Lines that include "Zest" make up the answer; copy all of them from the data below.

BEGIN Data supplied

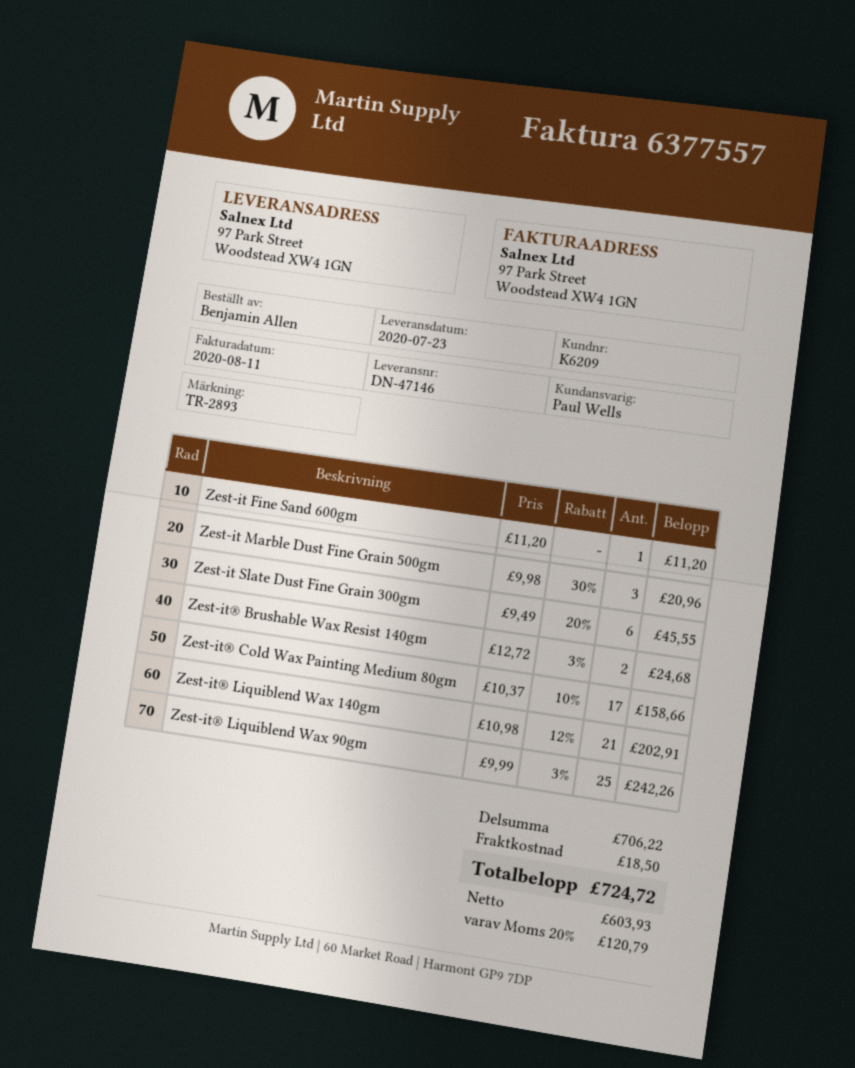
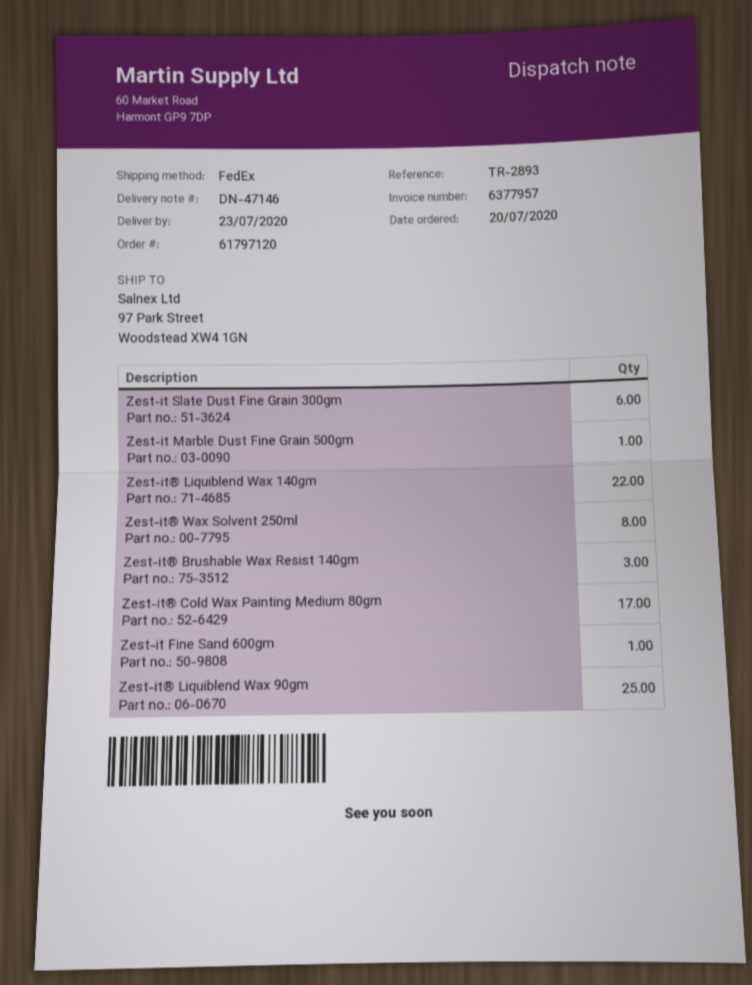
invoice number: 6377557 -> 6377957
Zest-it Marble Dust Fine Grain 500gm: 3 -> 1
Zest-it® Brushable Wax Resist 140gm: 2 -> 3
Zest-it® Liquiblend Wax 140gm: 21 -> 22
Zest-it® Wax Solvent 250ml: none -> 8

END Data supplied

__Expected output__
Zest-it Marble Dust Fine Grain 500gm: 3 -> 1
Zest-it® Brushable Wax Resist 140gm: 2 -> 3
Zest-it® Liquiblend Wax 140gm: 21 -> 22
Zest-it® Wax Solvent 250ml: none -> 8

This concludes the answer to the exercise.